主演に現在公開中の映画『八日目の蝉』で話題の永作博美さんを迎えて、この作品は動き出しました。11文字の殺人は1987年に発表された東野圭吾先生の初期作品で、社会的に女性が強くなりはじめた時代背景が色濃く出た作風となっています。原作の主人公の「タフな顔の裏側にある、ひたむきさ」は、P・D・ジェイムズの名作小説「女には向かない職業」のコーデリア・グレイ(※1)を彷彿とさせる趣があります。
今回の映像化にあたり、永作博美さんだったらどう演じてもらえるのか?をまず考えました。自然体で等身大のキャラクターでありながら、軸がぶれない女性。大切な人を失った事で、その存在の大きさに気づき、過去の苦い思い出にも翻弄される女性。そんな彼女が激しい運命の渦に飛び込んでいく。

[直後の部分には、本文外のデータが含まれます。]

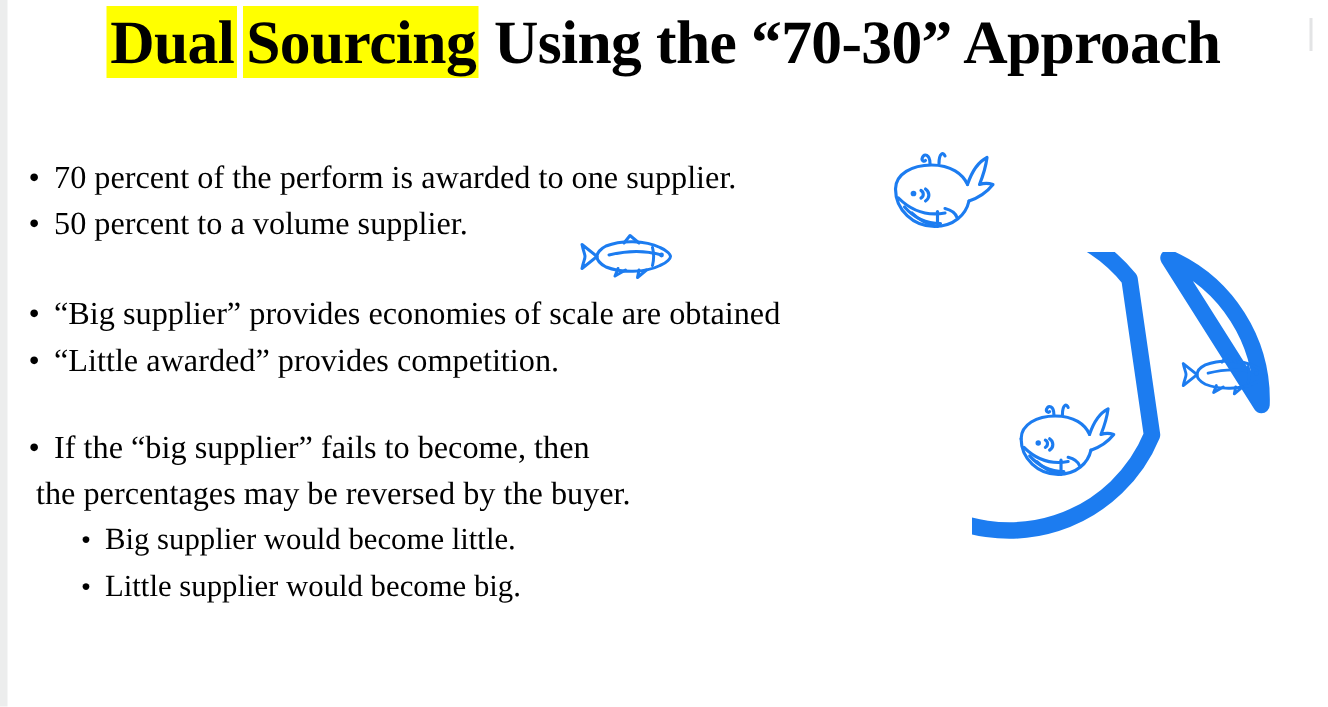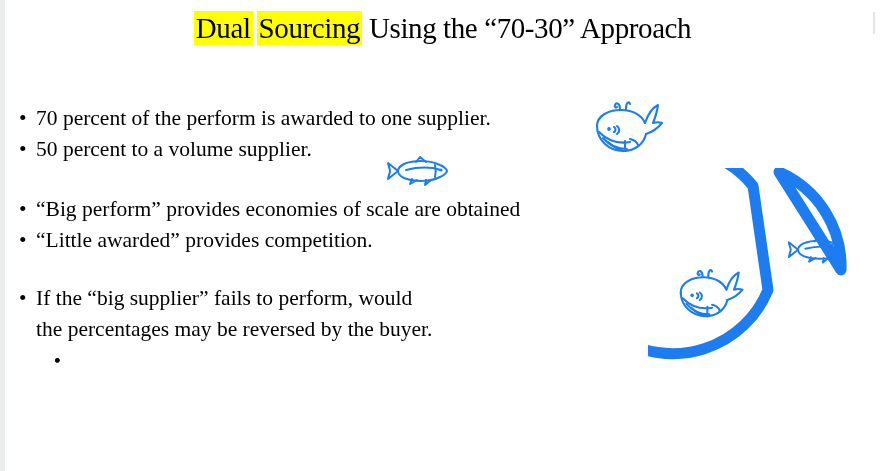--- a/index.html
+++ b/index.html
@@ -33,23 +33,23 @@
     width: 2px; height: 22px;
     background: #e3e4e5;
   }
 
   
   #title {
     position: absolute;
     left: 0; top: 6px;
     width: 885px;
     text-align: center;
-    font-size: 29px;
+    font-size: 41px;
     line-height: 44px;
-    font-weight: normal;
+    font-weight: bold;
     letter-spacing: -0.4px;
     white-space: nowrap;
     font-family: "Liberation Serif", "DejaVu Serif", serif;
   }
   #title .hl {
     background: #ffff00;
     padding: 1px 2px;
   }
   #title .gap { display: inline-block; width: 4px; }
 
@@ -66,21 +66,21 @@
     line-height: 31px;
     margin: 0;
     white-space: nowrap;
   }
   .line .bullet {
     position: absolute;
     left: 19px; top: 0;
     font-size: 21.5px;
     line-height: 31px;
   }
-  .line.cont { padding-left: 36px; }
+  .line.cont { padding-left: 24px; }
   .sub {
     position: relative;
     padding-left: 70px;
     font-size: 20.5px;
     line-height: 31px;
     margin: 0;
     white-space: nowrap;
   }
   .sub .bullet {
     position: absolute;
@@ -117,43 +117,43 @@
       <span class="bullet">•</span><b>70 percent</b><span> of the perform is awarded to one supplier.</span>
     </p>
 
     <p class="line">
       <span class="bullet">•</span><b>50 percent</b><span> to a volume supplier.</span>
     </p>
 
     <div class="spacer-a"></div>
 
     <p class="line">
-      <span class="bullet">•</span><b>“Big perform”</b><span> provides economies of scale are obtained</span>
+      <span class="bullet">•</span><b>“Big supplier”</b><span> provides economies of scale are obtained</span>
     </p>
 
     <p class="line">
       <span class="bullet">•</span><b>“Little awarded</b><span>”</span><span> provides competition.</span>
     </p>
 
     <div class="spacer-b"></div>
 
     <p class="line">
-      <span class="bullet">•</span><b>If</b><span> the </span><b>“big supplier” fails</b><span> to perform, would</span>
+      <span class="bullet">•</span><b>If</b><span> the </span><b>“big supplier” fails</b><span> to become, then</span>
     </p>
 
     <p class="line cont">
       <span>the </span><b>percentages may be reversed</b><span> by the buyer.</span>
     </p>
 
     <p class="sub">
-      <span class="bullet">•</span>
+      <span class="bullet">•</span><span>Big supplier would become little.</span>
     </p>
 
     <p class="sub">
-      <span class="bullet">•</span>
+      <span class="bullet">•</span><span>Little supplier would become big.</span>
     </p>
 
   </div>
 
   <div class="gfx" id="whale-top">
     <svg width="72" height="62" viewBox="0 0 72 62" fill="none" stroke="#1c7cf0" stroke-width="2.1" stroke-linecap="round" stroke-linejoin="round">
 
       <path d="M5 30 C5 20 16 14 29 14 C42 14 50 20 53 27"></path>
       <path d="M5 30 C5 44 17 55 31 55 C44 55 52 47 54 38"></path>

非常に難しい役柄で、監督と打合せを繰り返しながら撮影にのぞんでいただきました。その結果は・・・6月10日の放送でお確かめください。今まで見た事がない永作博美がそこにいると思います。
林徹監督はプロデューサー泣かせの監督です。知らない間に、いろいろ発注をかけてしまう人で、のめりこんでしまうと周りが見えなくなるタイプです。
そんな林監督の今回のこだわりは、シネカメラ(デジタルシネカメラALEXA)とシネレンズ(単焦点レンズUltra Prime LENSE)。でかいです。高価です。プロデューサーは胃が痛いです。ですが、胃の痛みを乗り越えられる映像の質感はさすがのベテラン。俳優さんたちを美しく撮る事にかけては一流です。
結果オーライなのでOKと思った矢先に「空撮」と「水中カメラ」を発注していました・・・。この瞬間から、監督の諸経費が落とされなくなった事は秘密です。
めまぐるしく展開する巧妙な連続殺人事件。殺人方法にトリックはありませんが、「恋人はなぜ殺されたのか」というホワイダニット(※2)に焦点があてられた物語です。そして、真犯人は誰なのか?最後の最後までわからない作品。観て頂いた後に「東野圭吾と永作博美にしてやられた!」と思っていただければ幸いです。 是非、お楽しみください!